Arrived is soon: The book is just boring, there is no reason to buy it, or so says my pre-lunchtime scan at Borders.















Greenspan’s rep has taken a hit recently. I don’t think that this book is going to do anything to improve it.
The Iraq war was about oil? What a jackass. If that were so, we would have taken the fields and sold them to Exxon and BP. That revenue alone would be enough to fund this war, the last war, and the next war!
Justice really ought to relent every now and then.
“I just hope this new publication doesn’t awaken interest in Ayn Rand or bring out her emotionally stunted defenders.”
Funny, you rarely hear an attack on Rand’s ideas, but instead you read angry insults. I think there are few better endorsements that you can give a philosophy than that.

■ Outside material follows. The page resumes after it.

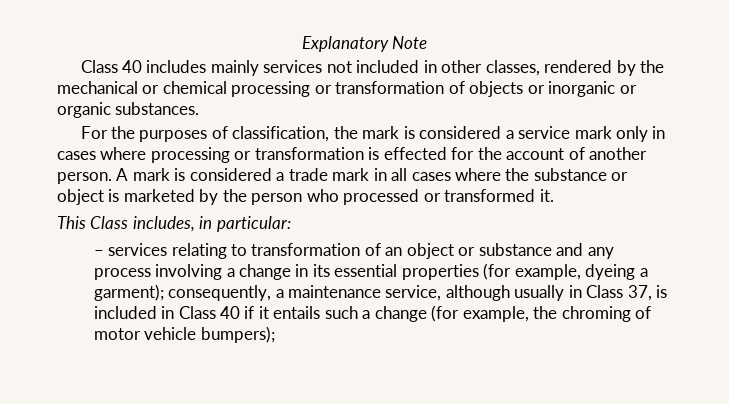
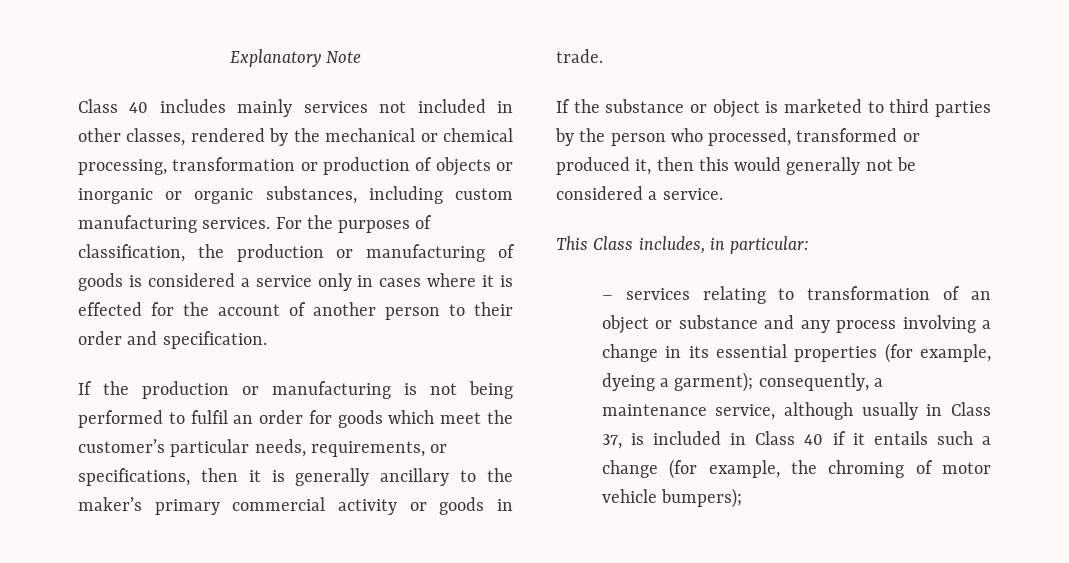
- Class 40 includes mainly services not included in other classes, rendered by the mechanical or chemical processing or transformation of objects or inorganic or organic substances.
- For the purposes of classification, the mark is considered a service mark only in cases where processing or transformation is effected for the account of another person. A mark is considered a trade mark in all cases where the substance or object is marketed by the person who processed or transformed it.
+ Class 40 includes mainly services not included in other classes, rendered by the mechanical or chemical processing, transformation or production of objects or inorganic or organic substances, including custom manufacturing services. For the purposes of classification, the production or manufacturing of goods is considered a service only in cases where it is effected for the account of another person to their order and specification.
+ If the production or manufacturing is not being performed to fulfil an order for goods which meet the customer’s particular needs, requirements, or specifications, then it is generally ancillary to the maker’s primary commercial activity or goods in trade.
+ If the substance or object is marketed to third parties by the person who processed, transformed or produced it, then this would generally not be considered a service.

The one sensible explanation I’ve come across for why we invaded Iraq is in Victory and Recruitment by Michael Neumann in Counterpunch.
Here is Greenspan expanding on his Iraq War/oil comments. I completely agree with him. Hussein invaded Kuwait to capture its oil fields, which were far more productive and profitable than Iraq’s. In retreat, he set the wells on fire to try to create enough economic turmoil in Kuwait to annex it later. As much turbulence as and as high a premium that the invasion of Iraq has caused to oil markets, leaving Hussein in power to play silly international games would have been worse. He was obviously emboldened by the event on 9/11 in thinking Bush wasn’t serious about transparency on WMDs, whether he had them or not, or believed he had them or not.

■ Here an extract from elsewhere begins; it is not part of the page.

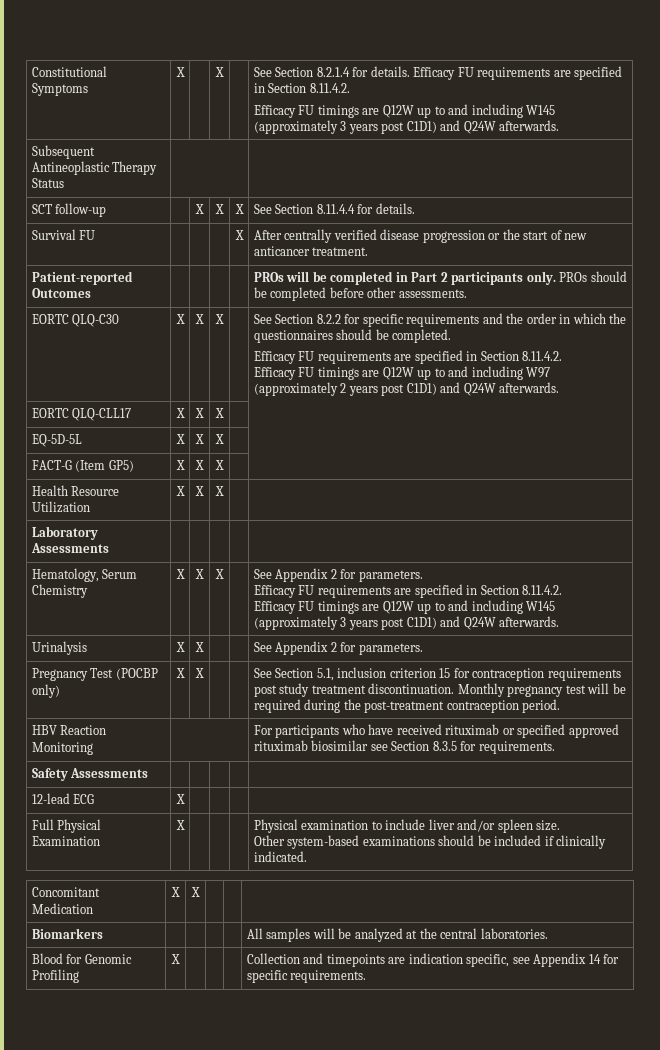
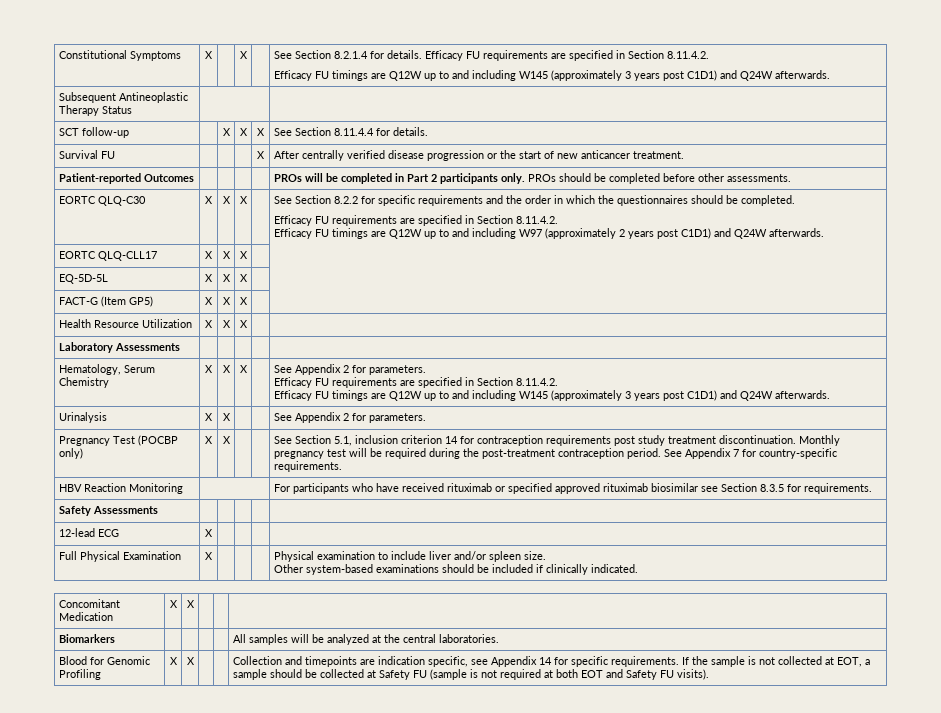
- Pregnancy Test (POCBP only) | X | X | | | See Section 5.1, inclusion criterion 15 for contraception requirements post study treatment discontinuation. Monthly pregnancy test will be required during the post-treatment contraception period.
+ Pregnancy Test (POCBP only) | X | X | | | See Section 5.1, inclusion criterion 14 for contraception requirements post study treatment discontinuation. Monthly pregnancy test will be required during the post-treatment contraception period. See Appendix 7 for country-specific requirements.
- Blood for Genomic Profiling | X
+ Blood for Genomic Profiling | X | X
+ If the sample is not collected at EOT, a sample should be collected at Safety FU (sample is not required at both EOT and Safety FU visits).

Of course it’s entirely politically incorrect to identify oil as any part of the reason to invade Iraq. But of course it was an important factor in the decision. Economists of all people should be able/willing to discuss that.
While the reason(s) behind the initial decision to invade Iraq in 2003 can be widely debated there is one thing that is very clear…the removal of Hussein has done little to nothing to stabilize the world market in regards to oil prices. http://www.eia.doe.gov/emeu/cabs/AOMC/Overview.html
From the Bloomberg synopsis–
–He was aware of reduced credit standards on subprime mortgage loans, he says, “but I believed then, as now, that the benefits of broadened home ownership are worth the risk.”–
That hardly seems consistent with the Fed’s purpose of maintaining the stability of the financial system and containing systemic risk that may arise in financial markets.